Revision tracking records
====================

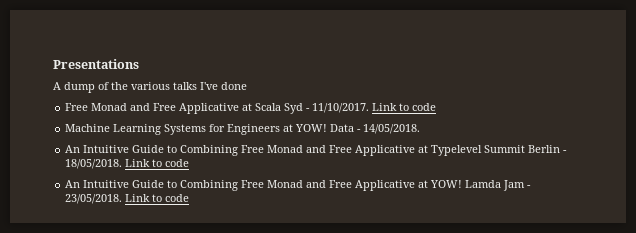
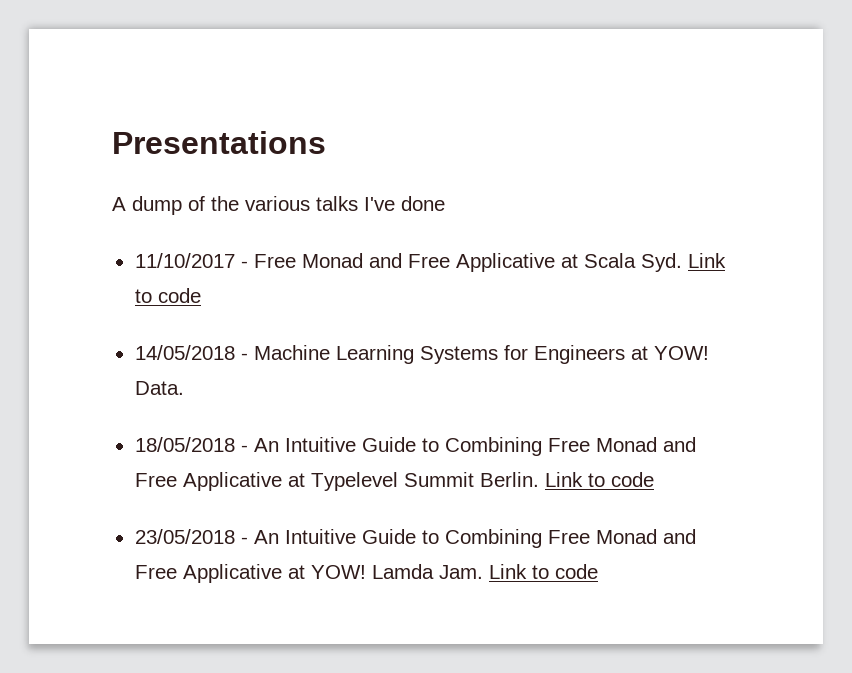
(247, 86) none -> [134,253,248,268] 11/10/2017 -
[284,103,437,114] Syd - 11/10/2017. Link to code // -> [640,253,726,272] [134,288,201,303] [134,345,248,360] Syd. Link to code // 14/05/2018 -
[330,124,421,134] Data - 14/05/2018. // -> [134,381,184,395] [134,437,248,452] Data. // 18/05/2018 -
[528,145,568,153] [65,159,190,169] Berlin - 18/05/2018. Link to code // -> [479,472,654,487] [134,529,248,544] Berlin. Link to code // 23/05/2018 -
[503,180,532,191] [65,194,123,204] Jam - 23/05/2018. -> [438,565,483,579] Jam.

====================

_Task:_ Return all records above verbatim without their pictures.

_Answer to this task:_
(247, 86) none -> [134,253,248,268] 11/10/2017 -
[284,103,437,114] Syd - 11/10/2017. Link to code // -> [640,253,726,272] [134,288,201,303] [134,345,248,360] Syd. Link to code // 14/05/2018 -
[330,124,421,134] Data - 14/05/2018. // -> [134,381,184,395] [134,437,248,452] Data. // 18/05/2018 -
[528,145,568,153] [65,159,190,169] Berlin - 18/05/2018. Link to code // -> [479,472,654,487] [134,529,248,544] Berlin. Link to code // 23/05/2018 -
[503,180,532,191] [65,194,123,204] Jam - 23/05/2018. -> [438,565,483,579] Jam.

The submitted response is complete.